I’ve always liked the opinion that Elon Musk shared when interviewed about the importance of sustainability. It was something along the lines of it making no sense to operate your business where it is heavily or solely reliant on a finite resource. There’s a high degree of risk and your costs can only increase. I think it’s the practicality of it that resonates with me.

That said, I’m very sympathetic to those who, after the unprecedented market conditions we’ve faced over the past few years, feel less than enthusiastic about beginning another significant change programme like the one needed to become a sustainable and carbon neutral business. But hopefully you’ve read my previous article and, if you hadn’t already, can see both the need and the opportunity that sustainability presents.

The good news is that there are plenty of really useful tools and resources that can help you achieve your goals.
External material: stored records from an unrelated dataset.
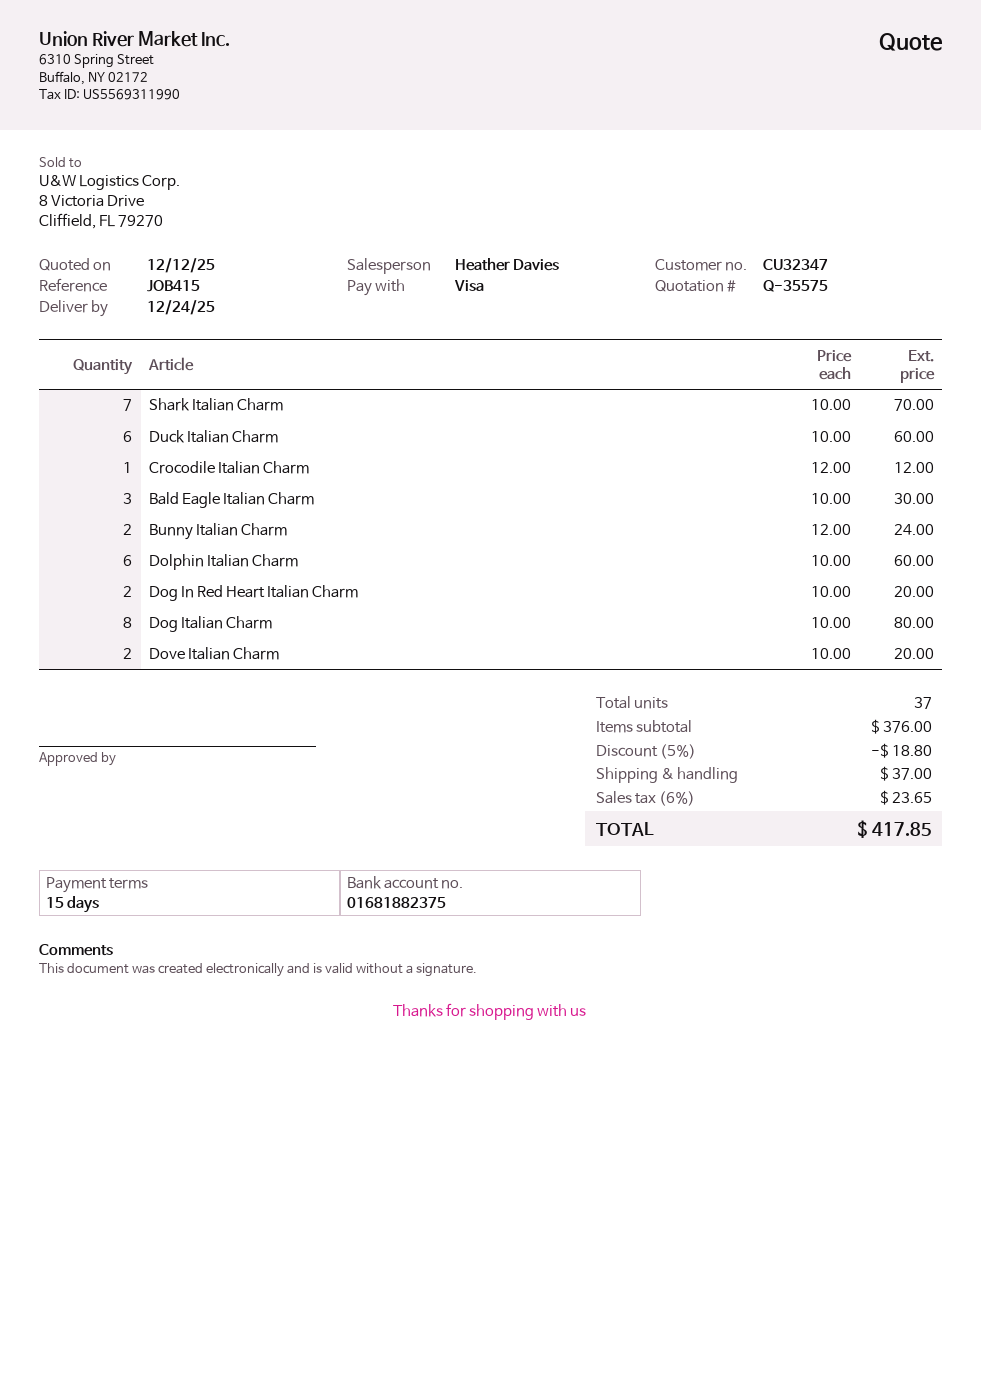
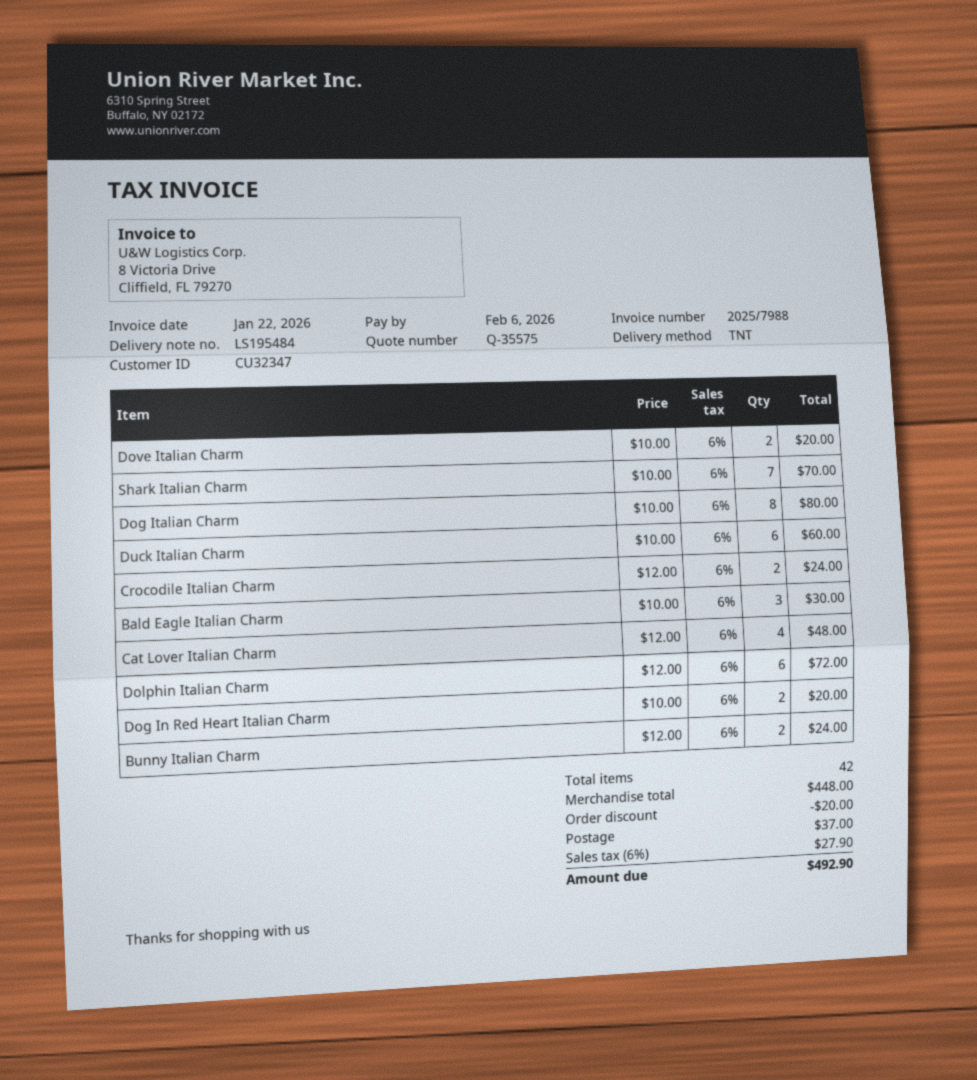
Crocodile Italian Charm: 1 x 12.00 = 12.00 -> 2 x 12.00 = 24.00
Dolphin Italian Charm: 6 x 10.00 = 60.00 -> 6 x 12.00 = 72.00
Cat Lover Italian Charm: none -> 4 x 12.00 = 48.00
total quantity: 37 -> 42
subtotal: 376.00 -> 448.00
discount: 18.80 -> 20.00
tax: 6% = 23.65 -> 6% = 27.90
total: 417.85 -> 492.90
A good place to start and to work out what’s best for your business is the Climate Action Toolbox. It’s a simple self-assessment tool to help reduce the carbon footprint of your business. Using the toolbox – which was developed by BNZ in partnership with Government, business, and industry groups – businesses go through a self-assessment to identify which areas are most relevant to them and can then choose from a range of specific actions to improve their climate impact.
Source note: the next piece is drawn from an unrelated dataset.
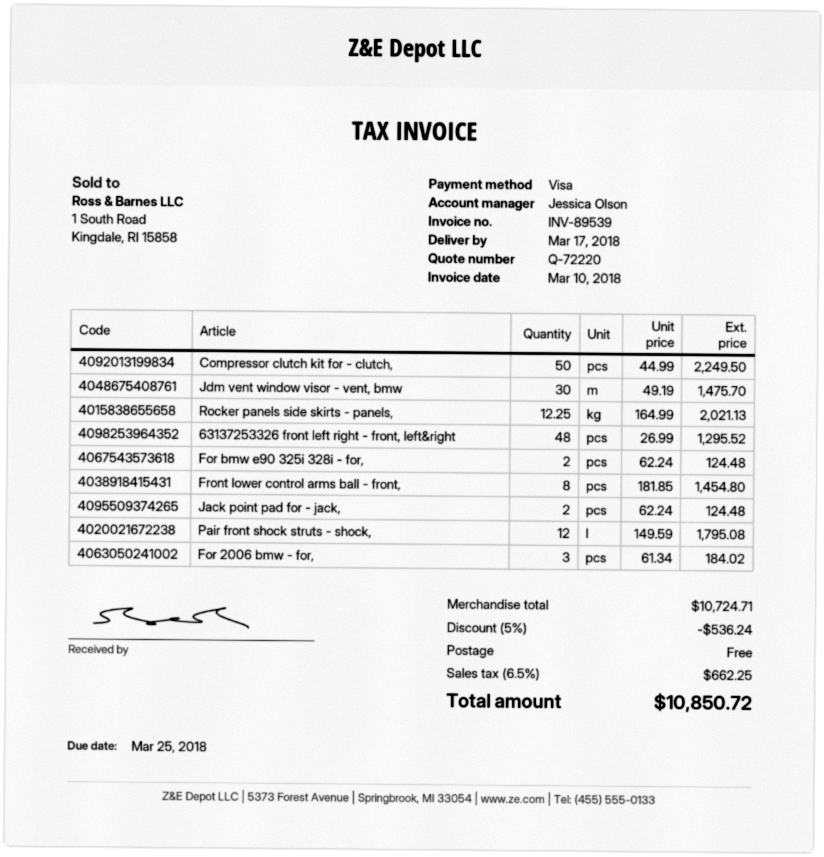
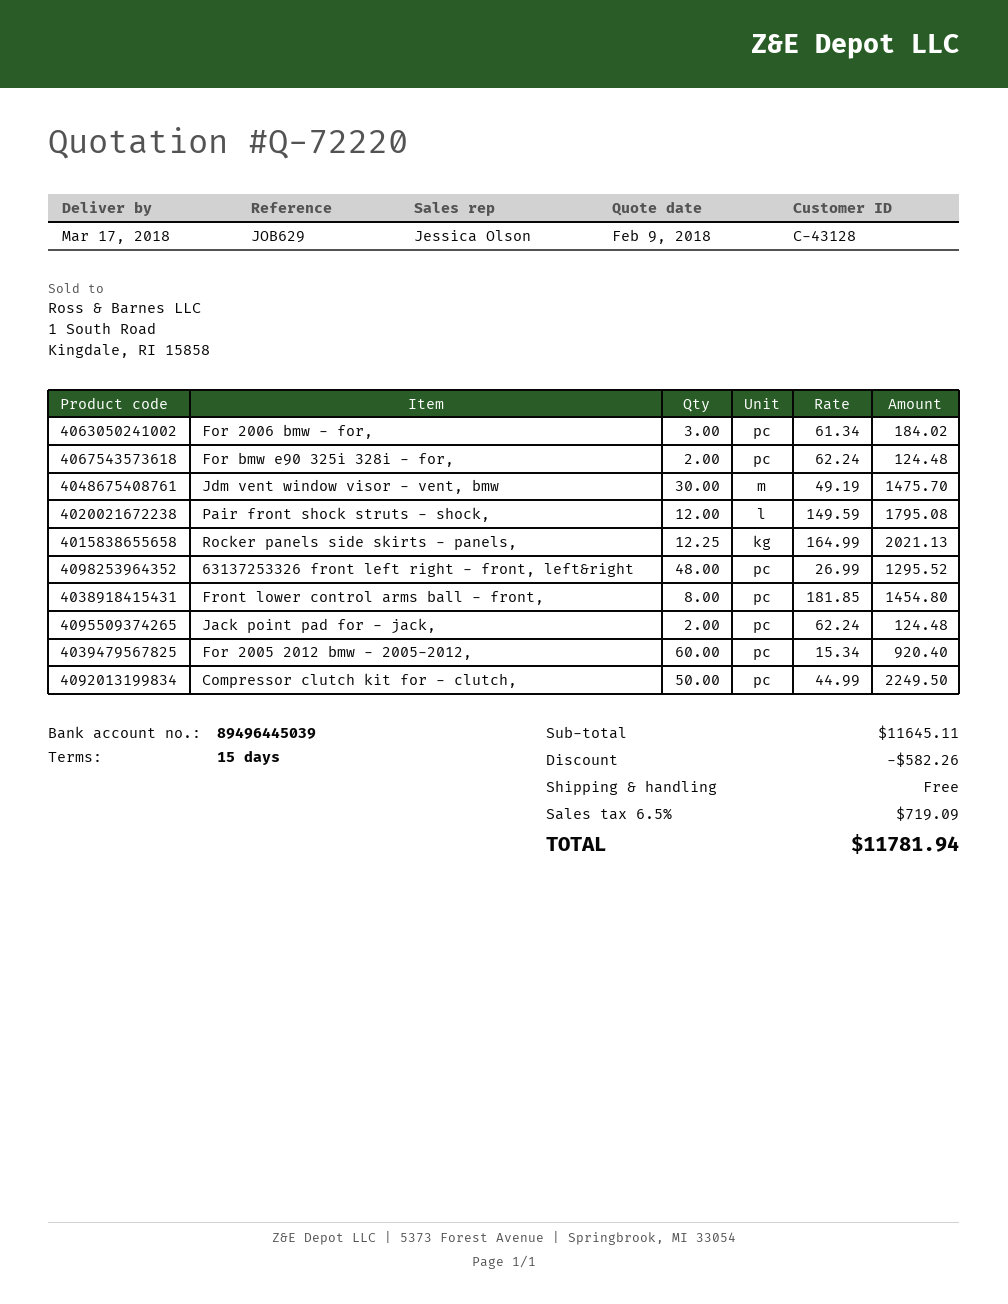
For 2005 2012 bmw - 2005-2012,: none -> 60 x 15.34 = 920.40
subtotal: 10724.71 -> 11645.11
discount: 536.24 -> 582.26
tax: 6.5% = 662.25 -> 6.5% = 719.09
total: 10850.72 -> 11781.94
There also plenty of companies in the market providing some great example for others to follow:

  • Looking at smarter transport options to reduce the amount of emissions. You can use biofuels instead of petrol or diesel. Convert your vehicle fleet to electric or hybrids as we’ve seen from Mighty River Power, Air New Zealand and NZ Post. Alternatively, use car-sharing or car-pooling schemes, such as Your Drive or Cityhop. If you need to take a taxi, use companies like Green Cabs or Uber.
  • Support companies focusing on energy efficiency and renewables through your procurement policy. Or purchase items produced locally as they will have lower emissions from transport.
  • Your business can make real energy reductions – and financial savings – by implementing an energy saving programme. There is as much as 20 percent to be saved on the energy bill simply by being smarter with their energy use.
  • You can measure, and set a target to reduce, your business’ annual carbon emissions by using the free online Annual Carbon Emissions calculator. It’s a simple way of monitoring your business’s impact on climate change.
  • Where you can’t eliminate all emissions, you can offset them. A planting programme, such as the Million Metres Streams Project, not only helps to absorb carbon emissions, it offers many other benefits including restoring our waterways.
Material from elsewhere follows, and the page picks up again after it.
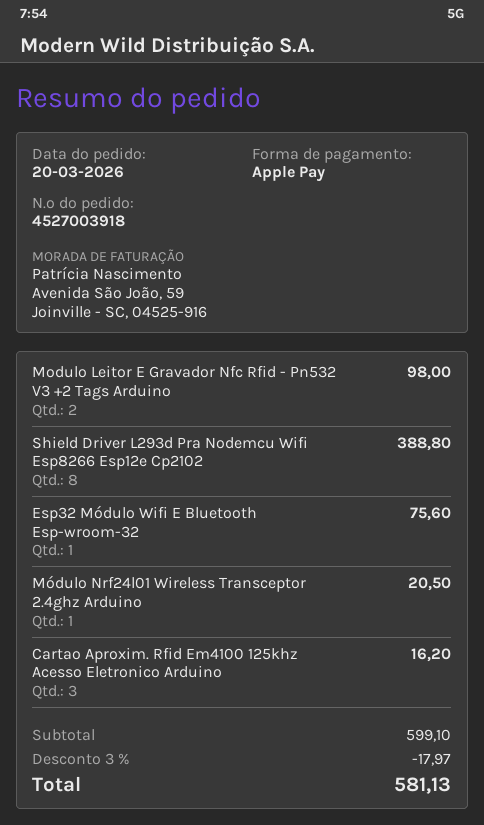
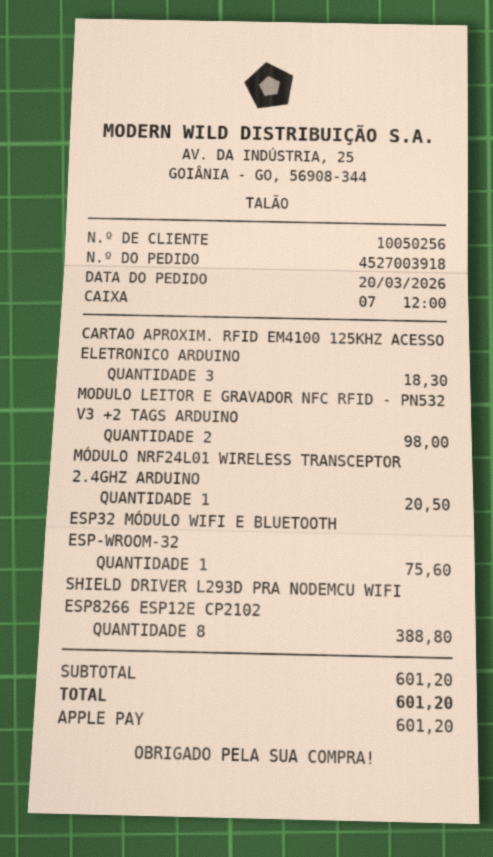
Cartao Aproxim. Rfid Em4100 125khz Acesso Eletronico Arduino: 3 for 16.20 -> 3 for 18.30
subtotal: 599.10 -> 601.20
discount: 3% = 17.97 -> none
total: 581.13 -> 601.20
As you’d expect, BJ Ball and our parent company Ball and Doggett are heavily invested in our own sustainability and in working with our clients and the wider industry to help them achieve their goals. As part of this work we’ve created a number of resources to help our clients including the – Practical steps to your sustainability pathway. As the name suggests there are 12 practical steps for businesses to follow:

  1. Define what sustainability looks like for you.
  2. Identify your current impacts and risks?
  3. What does your economic impact look like through the lens of an implemented sustainability transition pathway?
  4. What areas in your business can be addressed tomorrow from an environmental perspective?
  5. What does your social impact look like?
  6. Set action targets and goals that support your business framework.
  7. Create partnerships with peers and sustainability practitioners.
  8. How can you be the innovator within your industry?
  9. Time to embrace transparency.
  10. What do you do with your e-waste?
  11. Culture and Strategy education
  12. Ask for help

If you get really enthusiastic you can also check out the Spec22 – Sustainable Print Education Conversation.

The costs of ignoring climate change are increasing and business-as-usual strategies are going to hurt the bottom line. Not responding to climate change will make businesses increasingly hard to invest in or purchase from.